Il quadro di Šiškin viene chiamato in diversi modi: “Mattina nel bosco di pini”, “Pineta” e persino “Tre orsi” (anche se nel quadro gli orsi sono quattro). La colpa di ciò è soprattutto dei dolciumi : le caramelle “Miška kosolapnyj” e il cioccoloato “Tri Medvedja” hanno donato all’opera di Šiškin una nuova “vita”. La ricetta della caramella, così come il suo involucro, risalgono ancora all’epoca prerivoluzionaria, quando la fabbrica si chiamava “Ejnem”, dal nome del fondatore, il tedesco Ferdinand Teodor von Ejnem. Egli metteva molto impegno nella promozione del prodotto e creò alcune serie di caramelle, tra cui “Gli artisti russi e le loro opere”. La fabbrica trovò un accordo con Pavl Tret’jakov a cui, in quel momento, apparteneva il quadro “Mattino nel bosco di pini” e pose la riproduzione di Šiškin sulla carta.

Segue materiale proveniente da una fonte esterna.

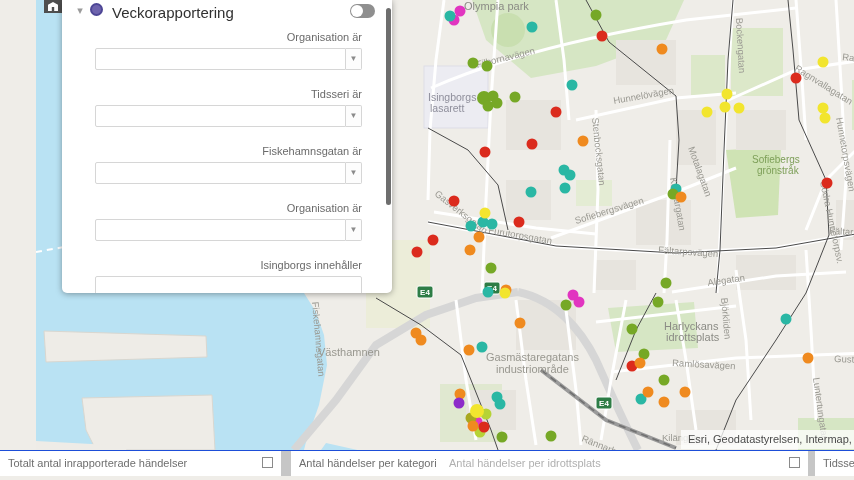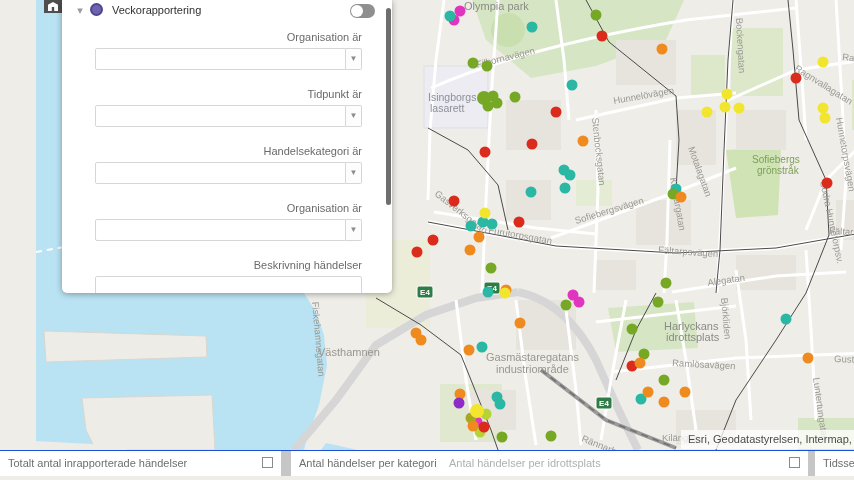"Veckorapportering" .p-title { font-size: 11px -> 15px }
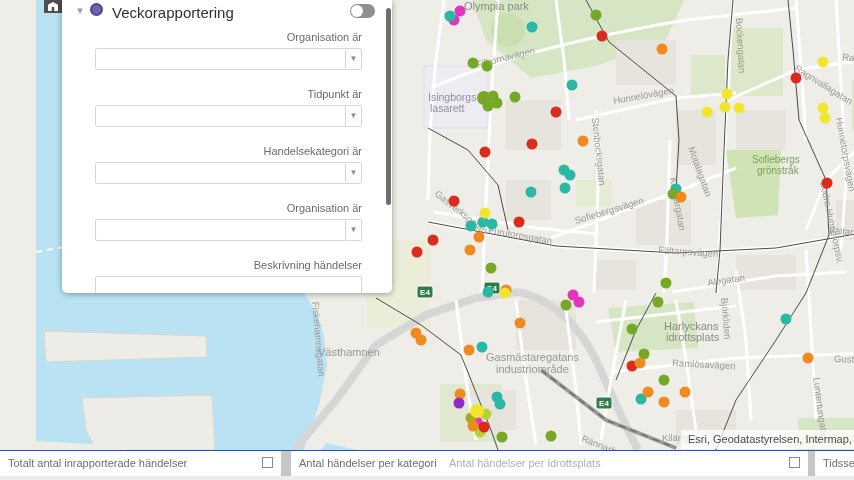"Tidpunkt är" div.f-label { text: Tidpunkt -> Tidsseri }
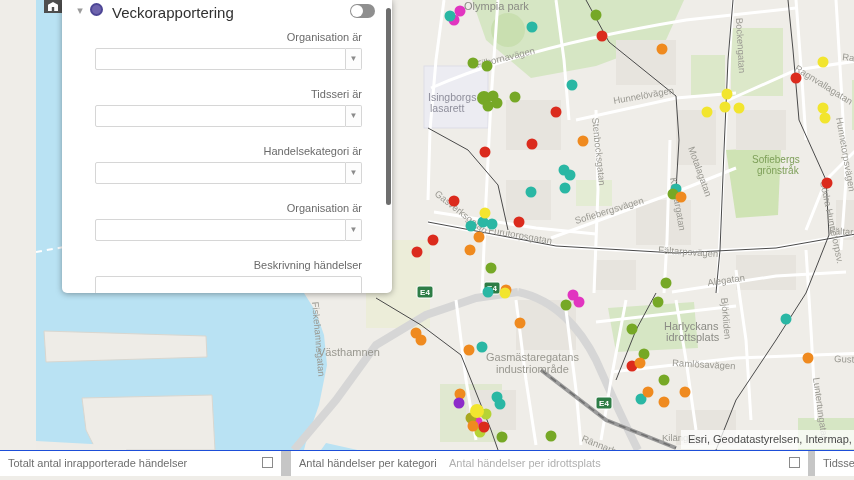"Handelsekategori är" div.f-label { text: Handelsekategori -> Fiskehamnsgatan }
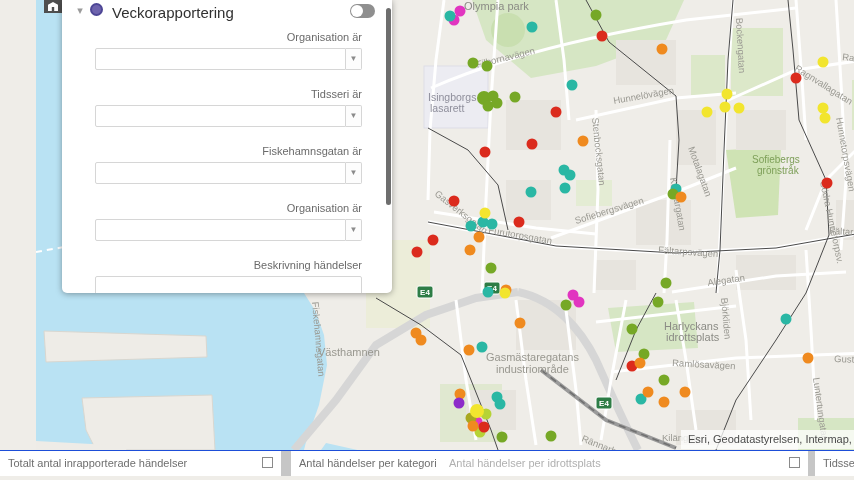"Beskrivning händelser" div.f-label { text: Beskrivning händelser -> Isingborgs innehåller }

 “Aprite un libretto di risparmio!”

Durante il periodo sovietico il design dell’involucro non cambiò,  per questo “Miška” è sempre stata una leccornia cara: nel 1920 un kg di caramelle era venduta a quattro rubli.  Sulle caramelle c’era perfino lo slogan “Esli chočeš’ kušat’ “Mišku”, zavedi sebe Sberknizhku!” (lett. “Se vuoi gustare Miška, apriti un libretto di risparmio!”). Hanno iniziato perfino a stampare questa frase del poeta Majakovskij sulle carte delle caramelle. Nonostante l’alto prezzo, vi era richiesta di questa leccornia tra i consumatori: l’artista e grafico Aleksandr Rodčenko le stampò perfino sull’edificio del Mossel’prom a Mosca nel 1925. Nel 1950 la caramella “Miška kosopal’nyj” giunse a Bruxelles: la fabbrica “Ottobre rosso” partecipò all’esposizione universale e ricevette il premio più alto.

Arte in ogni casa

Ma la storia di “Mattina nel bosco di pini” non si limita alle caramelle. Le riproduzioni delle opere d’arte classiche sono andate anche in altre direzioni durante il periodo moderno. A differenza dell’olio su tela, queste costavano meno e venivano vendute in qualsiasi libreria, quindi erano accessibili quasi a ogni famiglia. “Mattina nel bosco di pini” e “Segale”, un altro celebre quadro di Ivan Šaškin, hanno decorato le mura di molti appartamenti e dace sovietici. “Miški” sono stati ritrovati anche negli arazzi, il dettaglio prediletto negli interni sovietici. Per un secolo “Mattina nel bosco di pini” è diventato uno fra i quadri più famosi in Russia. La verità è che è alquanto improbabile che un osservatore casuale si ricordi il vero titolo.

In cambio di droga

L’opera di Ivan Šiškin ha raggiunto il successo tra i rapinatori e i truffatori. Il 25 gennaio i collaboratori del Ministero degli Affari Interni bielorusso hanno ritrovato un’opera d’arte trafugata nella macchina di alcuni narcotrafficanti.  Il quadro “Il bosco. Abeti” del 1897 è stato trafugato nel 2013 dal museo di storia e arte di Vjaznikovskij nella regione di Vladimir. Secondo le informazioni preliminari i narcotrafficanti trasportavano una tela in Bielorussia su richiesta di un potenziale acquirente europeo. Il prezzo del quadro può raggiungere i due milioni di dollari, tuttavia i malintenzionati hanno deciso di venderlo per diecimila euro e tre kg di cocaina. Lo scorso anno i collaboratori delle ricerche criminali hanno sospettato di una donna di 57 anni per il furto del quadro “Preobraženskoe” del 1896. Un famoso collezionista di opere aveva commissionato questo lavoro alla donna, tuttavia, secondo la versione delle indagini, lei se n’è appropriata.